The sports comedy Caddyshack is a cult classic appreciated by comedy nerds and golfing dads alike. Released in 1980, the crude, vulgarity-laced film launched Harold Ramis’s directorial career and pulled Bill Murray into the spotlight.
Caddyshack behind the scenes also had plenty of dark drama and tragedy though. As a first-time director, Ramis allowed (or overlooked) rampant coke use, which often had the studio execs tearing their hair out and led to a production that was as improvised as it was scripted. There was the requisite tension between Chevy Chase and everyone else with whom he was working. And the crew notoriously even set off a huge explosion on a real-life golf course without getting the owners' permission... all while distracting them with food and booze.
The Caddyshack cast had a great time shooting this movie, and thanks to the rampant blow use of the '80s and their comedic talent, they left the rest of us with some wild stories and a solid film to boot.
The Cast And Crew Thought A Hurricane Was A Great Excuse To Party
If one is stuck indoors due to a natural disaster, then they can wait it out peacefully, complain, or use the opportunity to party. Much of the Caddyshack cast and crew was not from Florida, so they thought the hurricane that struck during filming was cool.
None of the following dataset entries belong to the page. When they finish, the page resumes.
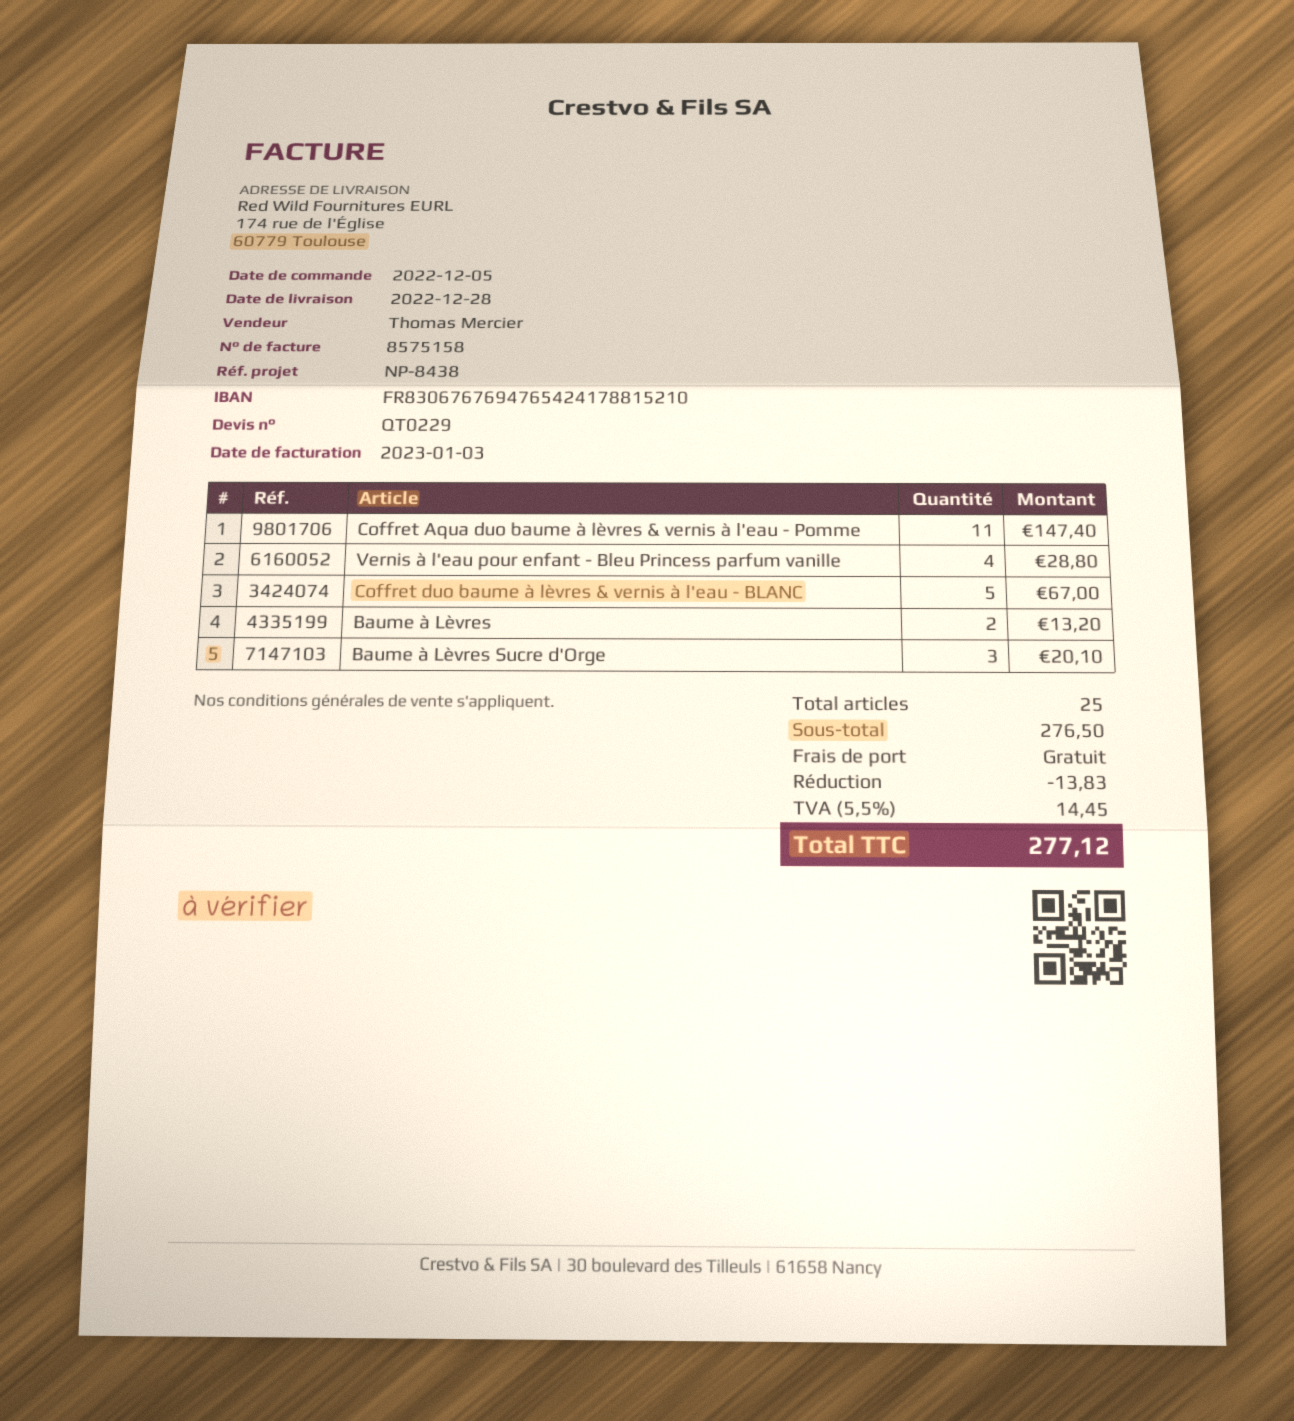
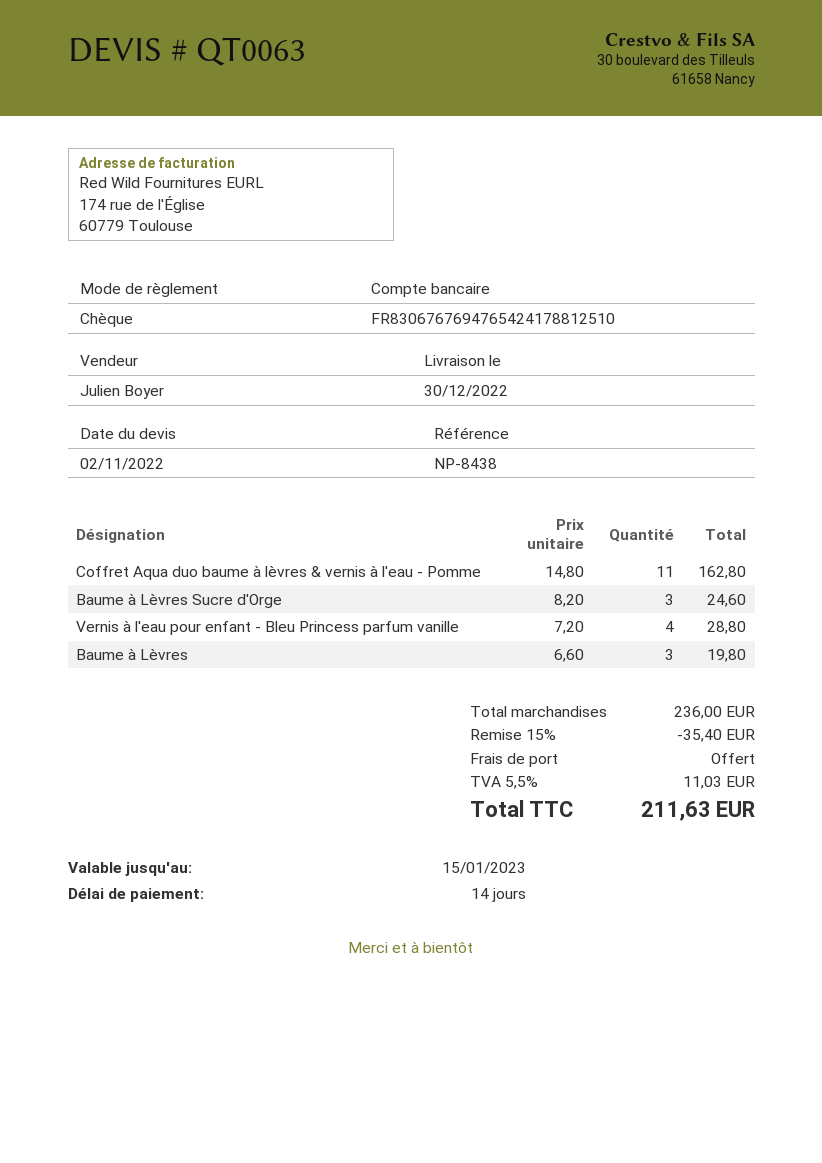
quote number: QT0229 -> QT0063
delivery date: 2022-12-28 -> 2022-12-30
sales rep: Thomas Mercier -> Julien Boyer
bank account: FR8306767694765424178815210 -> FR8306767694765424178812510
Coffret Aqua duo baume à lèvres & vernis à l'eau - Pomme: 11 for 147.40 -> 11 for 162.80
Coffret duo baume à lèvres & vernis à l'eau - BLANC: 5 for 67.00 -> none
Baume à Lèvres: 2 for 13.20 -> 3 for 19.80
Baume à Lèvres Sucre d'Orge: 3 for 20.10 -> 3 for 24.60
subtotal: 276.50 -> 236.00
discount: 13.83 -> 35.40
tax: 5.5% = 14.45 -> 5.5% = 11.03
total: 277.12 -> 211.63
The hurricane party was one of the first behind-the-scenes Caddyshack parties and set the stage for more late-night antics and questionable activities to come.
There Were Nighttime Golf Cart Races
The Caddyshack crew took advantage of having a country club golf club at their disposal. Despite laws, regulations, and general good sense to not race golf carts under the influence, nighttime races reportedly took place, and often. The actors weren’t the biggest golf fans, by all accounts, but golf cart racing was something they could appreciate.
According to actor Chevy Chase, “It was pretty nuts on that set. At night, we would race golf carts down the fairways, people whacked out having a good time. The crew possessed whatever you needed.”
One Of The Screenwriters Died After The Film's ReleaseVideo: YouTube
Caddyshack co-writer and producer Doug Kenney was a comedic genius. He was the creative force behind Animal House and spearheaded National Lampoon. Unfortunately, he never saw Caddyshack become the cultural phenomenon that it is today. At just 33, Doug Kenny fell off of a cliff in Hawaii. His death was declared an accident, but doubts remain.
According to Harold Ramis:
Some people say he fell, some people say he jumped. I thought he fell looking for a place to jump. Anything's possible. There were even people who thought he was murdered by drug dealers, but I kind of doubted that.
Much Of Caddyshack Was Improvised
Who has the time to remember and rehearse lines when they’re having a great time? Bill Murray originally had a tiny part in Caddyshack and was only on set for six days, but thanks to his improv background, the great "Cinderella" speech was born.
Additionally, Rodney Dangerfield wasn’t much of an actor, but he was never one to say no to a party. Too much partying would make most mortals suffer on set. Comedian Rodney Dangerfield was a different breed. Harold Ramis could always count on Dangerfield to improvise a joke that was even better than what was in the script.